Writing conferences stimulate my creativity, so I try get to at least one every year. But in recent years, market reviews were so discouraging -- fewer publishers acquiring fewer books for fewer bookstores -- I left wondering about my choice of profession.
The SCBWI Winter Conference in January was different. The air bubbled with fresh optimism and renewed enthusiasm (amid familiar cautions, of course).
- The children’s market is ‘very robust’ (Ken Wright, Agent, Writers House). Kids are still reading real books (Chris Richman, Agent, Upstart Crow Literary).
- Imprints for YA have increased in the last three years (Regina Brooks, Founder and President, Serendipity Litereary Agency, LLC)
- MG is the new YA (Regina Brooks) with rising popularity and market potential.

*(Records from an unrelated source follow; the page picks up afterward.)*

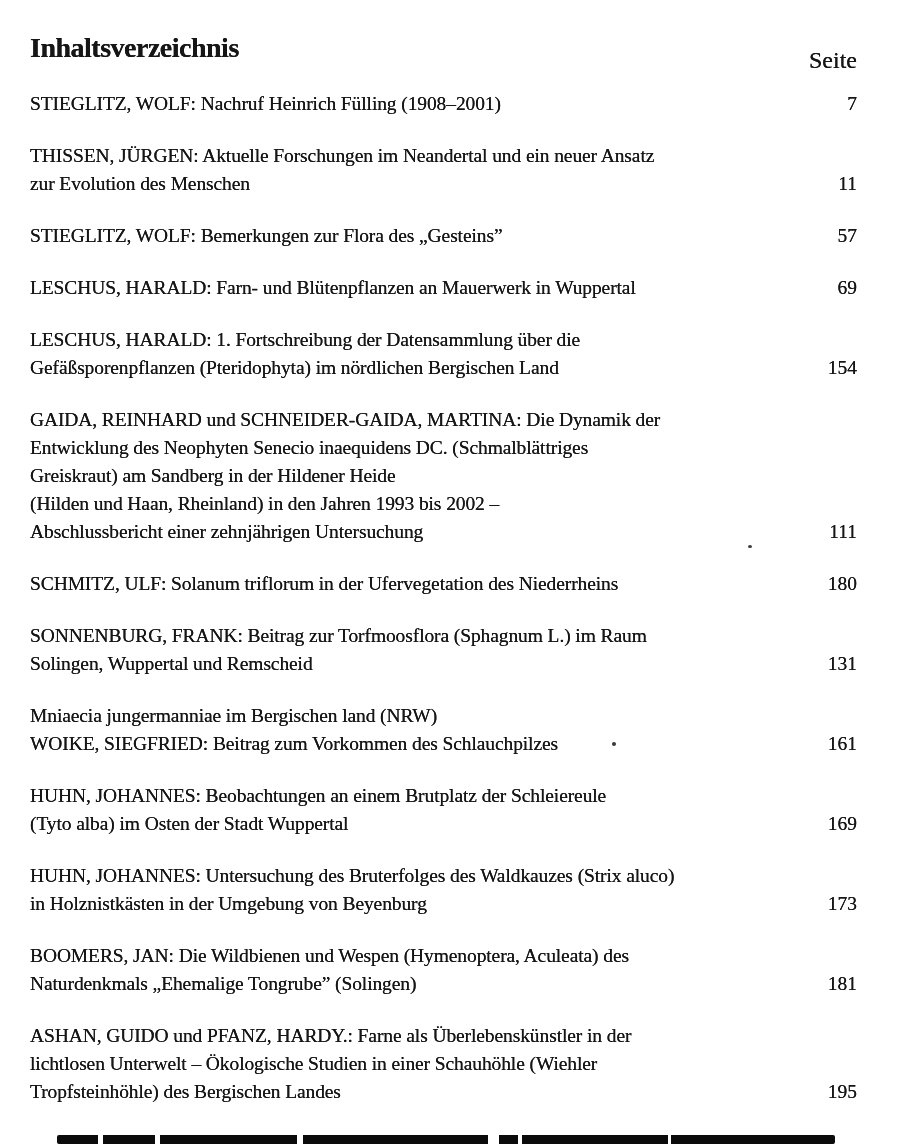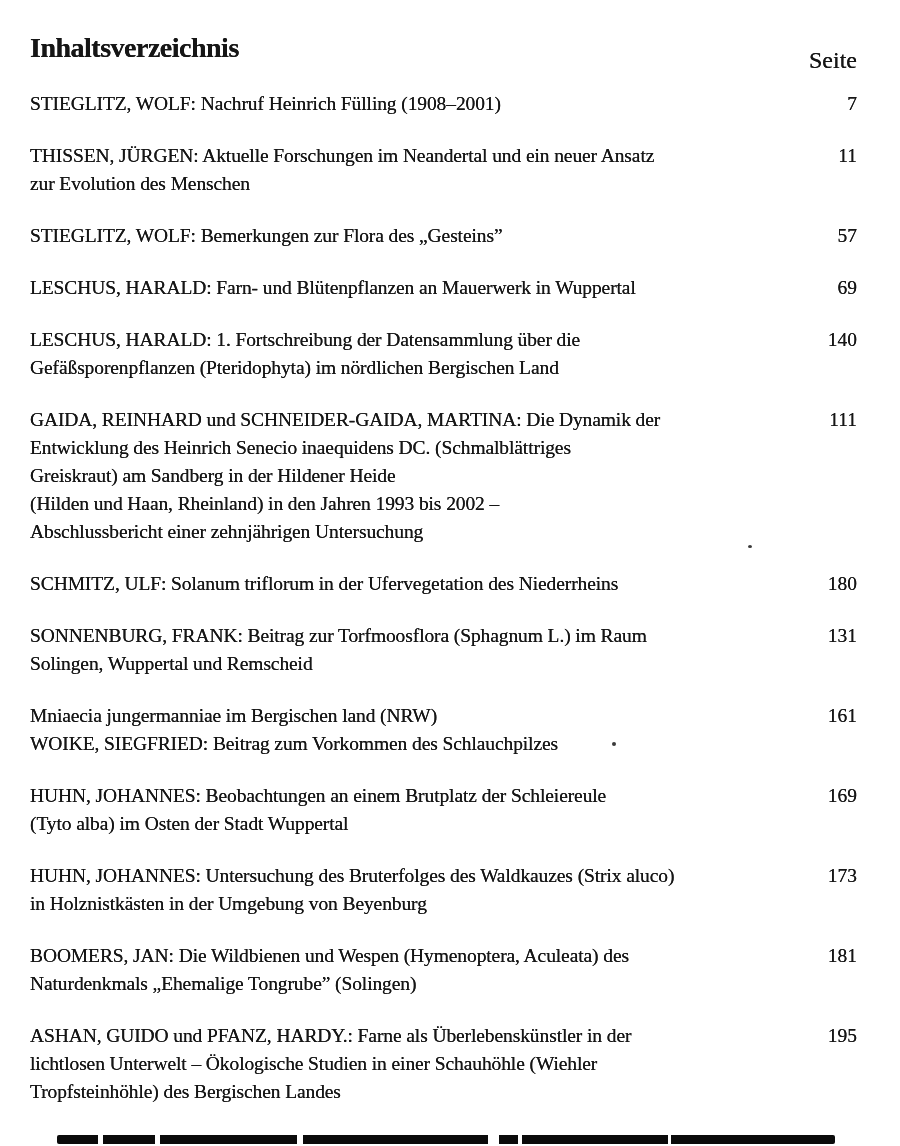--- a/index.html
+++ b/index.html
@@ -41,21 +41,21 @@
     font-size: 24px;
     line-height: 1;
     transform: translateY(8px);
     text-shadow: 0 0 0.3px #161616;
   }
   .entries {
     margin-top: 26px;
   }
   .entry {
     display: flex;
-    align-items: flex-start;
+    align-items: flex-end;
     margin-bottom: 24px;
   }
   .entry-title {
     flex: 1;
     font-size: 19.5px;
     line-height: 28px;
     letter-spacing: -0.1px;
     padding-right: 18px;
     text-shadow: 0 0 0.35px #1a1a1a;
   }
@@ -127,26 +127,26 @@
         <div class="entry-title">
           <span class="line"><span>LESCHUS, HARALD: Farn- und Blütenpflanzen an Mauerwerk in Wuppertal</span></span>
         </div>
         <div class="entry-page">69</div>
       </div>
       <div class="entry">
         <div class="entry-title">
           <span class="line"><span>LESCHUS, HARALD: 1. Fortschreibung der Datensammlung über die</span></span>
           <span class="line"><span>Gefäßsporenpflanzen </span><span class="it">(Pteridophyta)</span><span> im nördlichen Bergischen Land</span></span>
         </div>
-        <div class="entry-page">140</div>
+        <div class="entry-page">154</div>
       </div>
       <div class="entry">
         <div class="entry-title">
           <span class="line"><span>GAIDA, REINHARD und SCHNEIDER-GAIDA, MARTINA: Die Dynamik der</span></span>
-          <span class="line"><span>Entwicklung des Heinrich </span><span class="it">Senecio inaequidens</span><span> DC. (Schmalblättriges</span></span>
+          <span class="line"><span>Entwicklung des Neophyten </span><span class="it">Senecio inaequidens</span><span> DC. (Schmalblättriges</span></span>
           <span class="line"><span>Greiskraut) am Sandberg in der Hildener Heide</span></span>
           <span class="line"><span>(Hilden und Haan, Rheinland) in den Jahren 1993 bis 2002 –</span></span>
           <span class="line"><span>Abschlussbericht einer zehnjährigen Untersuchung</span></span>
         </div>
         <div class="entry-page">111</div>
       </div>
       <div class="entry">
         <div class="entry-title">
           <span class="line"><span>SCHMITZ, ULF: </span><span class="it">Solanum triflorum</span><span> in der Ufervegetation des Niederrheins</span></span>
         </div>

YA and MG will continue to grow.
- Picture Books are ‘alive and well’ (Nancy Paulsen, Nancy Paulsen Books, Penguin). Digital books, so far, seem to be an incremental purchase rather than a cannibalistic one. Parents like a book which is already on their bookshelf, and buy a digital copy for travel purposes.
- Non-fiction is underestimated (Ken Wright). National Geographic and Discover are doing more, and make NF commercial enough for Barnes & Noble. A number of NF titles have appeared in the National Book Award lists.
- The Best Seller Mentality: traditional publisher’s lists are narrower and more focused. They want the books they publish to do very well, theoretically translating to more support for those titles and authors.
- Differences between genres will blur as writers seek new and fresh material. (Ginger Knowlton, Agent, Curtis Brown LTD)
- Amazon: Is it a big bully? ‘Discoverability’ is a problem here.
- Transmedia: How will digital evolution continue to change and impact books? Again, ‘discoverability’ can be difficult in the digital world. New devices generate a need for new content, but beware smaller margins and fierce competition. As kids inherit digital devices from their parents, what effect will this have?
- Continued consolidation of the traditional bookstore. Where will it end?
The landscape is becoming more defined, and more certainty enables the market to move forward. Publishers have mostly stopped merging and wringing their hands. E-books, digital devices and self-publishing are part of the future, but are now more tangible and predictable.
Personally, I write MG fiction (as well as PBs), so I was pleased to hear MG is ‘the new YA’, and note that many editors list it as one of their needs. Now I have to use my conference-inspired enthusiasm to follow up with those agents and editors who said it.
What’s your feel about the children’s market? Do you agree or disagree? Any good news to share?